Ariel, Zoey and Elijah Engelbert comprise the group Ariel, Zoey & Eli. Ariel and Zoey are identical twins born in 1998. Elijah was born in 2001. As of January, 2018 the three had a Facebook fanbase approaching 3,000,000 where their videos had been viewed over 100,000,000 times. In 2015 the three received a Daytime Emmy Nomination in the category Outstanding Original Song, becoming the youngest ever to receive a nomination in that category.

The three have two television shows. The first, Ariel & Zoey & Eli, Too, is a nationally syndicated children's musical variety program. The show entered syndication in September 2010.  Guests appearing on the show include Kevin Costner, Miranda Cosgrove and David Archuleta.

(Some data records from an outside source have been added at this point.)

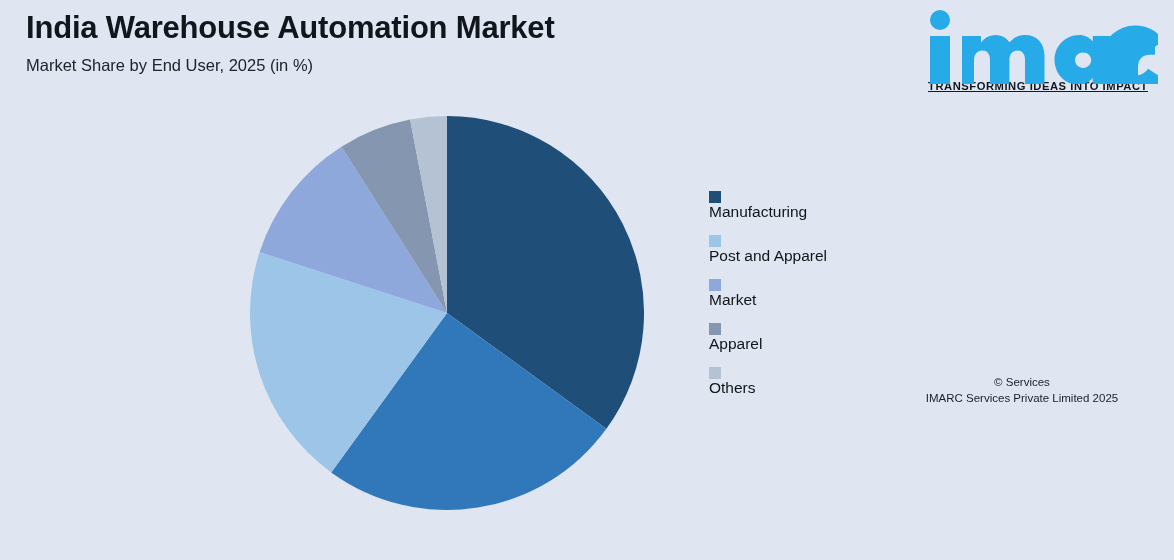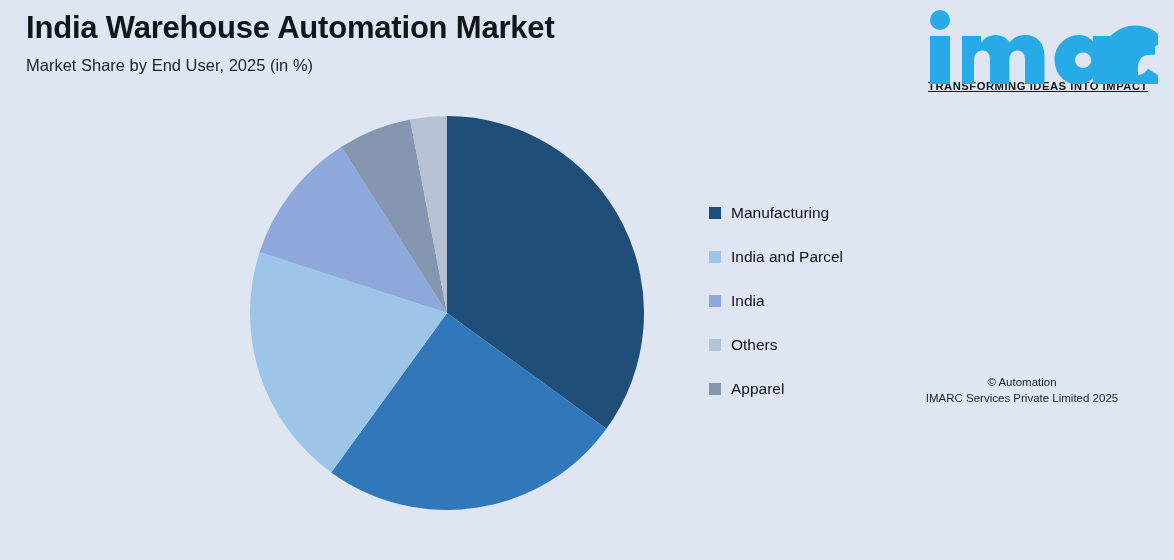--- a/index.html
+++ b/index.html
@@ -95,8 +95,9 @@
   }
   .legend-item {
     display: flex;
-    align-items: center;
+    align-items: flex-start;
     height: 44px;
+    flex-direction: column;
   }
   .legend-swatch {
     width: 12px;

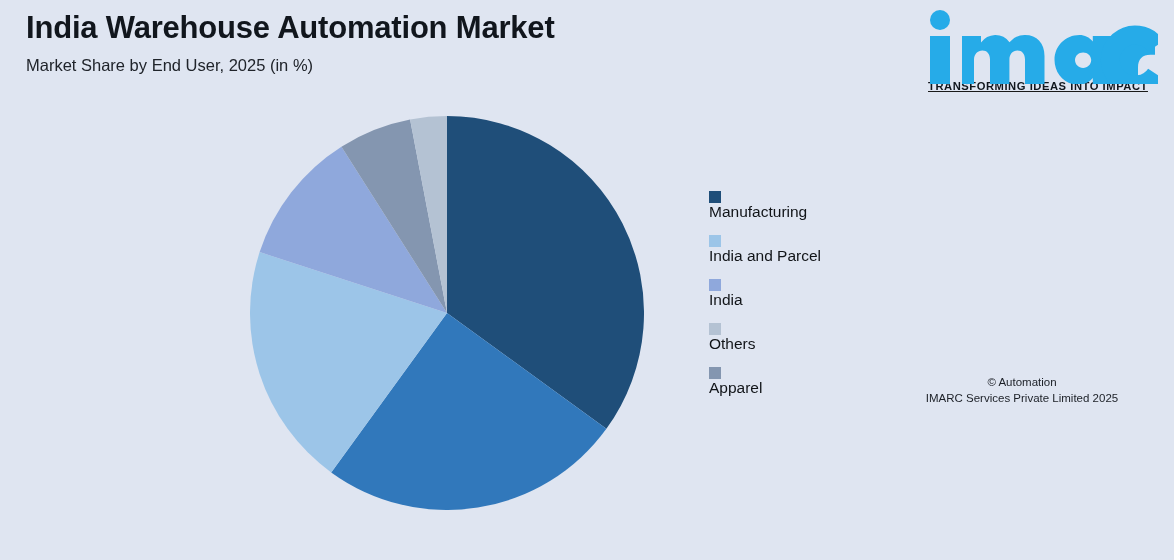--- a/index.html
+++ b/index.html
@@ -179,7 +179,7 @@
     </div>
     <div class="legend-item">
       <span class="legend-swatch" style="background:#9CC5E8"></span>
-      <span class="legend-label">India and Parcel</span>
+      <span class="legend-label">Post and Apparel</span>
     </div>
     <div class="legend-item">
       <span class="legend-swatch" style="background:#8FA8DC"></span>

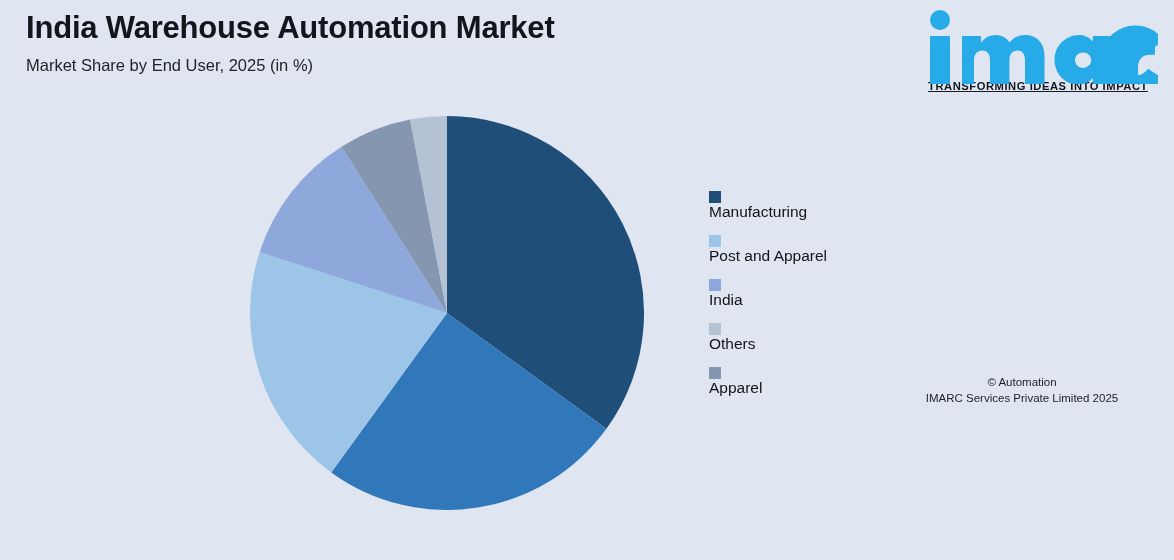--- a/index.html
+++ b/index.html
@@ -183,7 +183,7 @@
     </div>
     <div class="legend-item">
       <span class="legend-swatch" style="background:#8FA8DC"></span>
-      <span class="legend-label">India</span>
+      <span class="legend-label">Market</span>
     </div>
     <div class="legend-item">
       <span class="legend-swatch" style="background:#B4C2D3"></span>

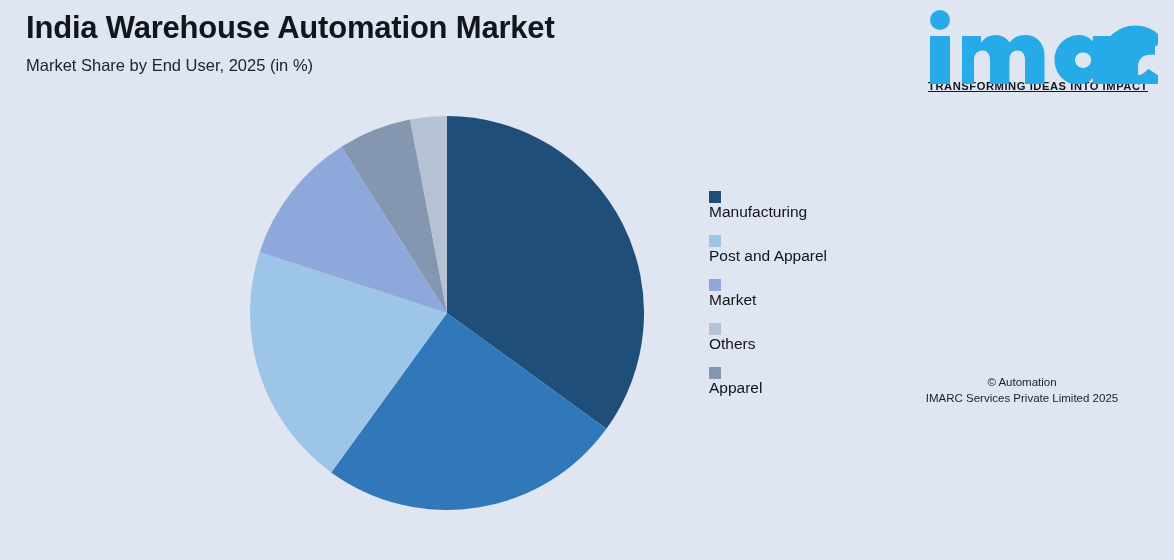--- a/index.html
+++ b/index.html
@@ -186,12 +186,12 @@
       <span class="legend-label">Market</span>
     </div>
     <div class="legend-item">
+      <span class="legend-swatch" style="background:#8496B0"></span>
+      <span class="legend-label">Apparel</span>
+    </div>
+    <div class="legend-item">
       <span class="legend-swatch" style="background:#B4C2D3"></span>
       <span class="legend-label">Others</span>
-    </div>
-    <div class="legend-item">
-      <span class="legend-swatch" style="background:#8496B0"></span>
-      <span class="legend-label">Apparel</span>
     </div>
   </div>
 

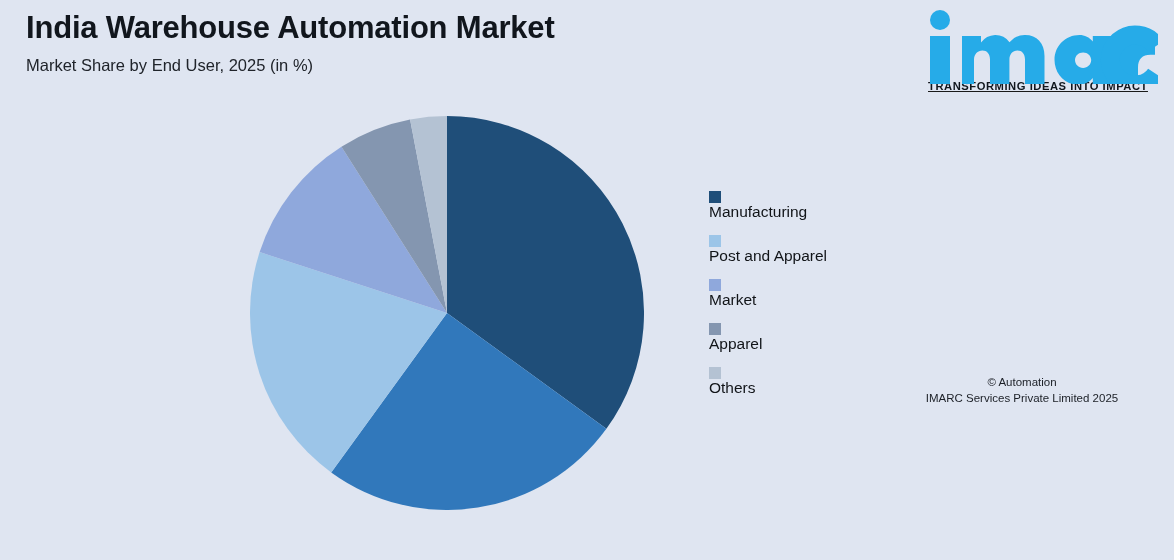--- a/index.html
+++ b/index.html
@@ -196,7 +196,7 @@
   </div>
 
   <div class="footer">
-    <div class="footer-line">© Automation</div>
+    <div class="footer-line">© Services</div>
     <div class="footer-line">IMARC Services Private Limited  2025</div>
   </div>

In the summer of 2012, Ariel, Zoey and Eli were introduced to Jim Peterik.  Peterik, the Grammy Award winning songwriter (Eye of the Tiger, Vehicle, The Search is Over), had composed an anti bully song called "Hey Bully!" and asked the three to record it.  Over the following three months, the four recorded "Hey Bully!" and during that time a new television show, "Steal the Show" (reality show following the four recording new songs) would enter production.

Networks/stations airing Ariel & Zoey & Eli, Too and Steal the Show include NBC owned and operated stations via Cozi TV, WTVS Detroit, WGTE-TV Toledo and ZUUS Country.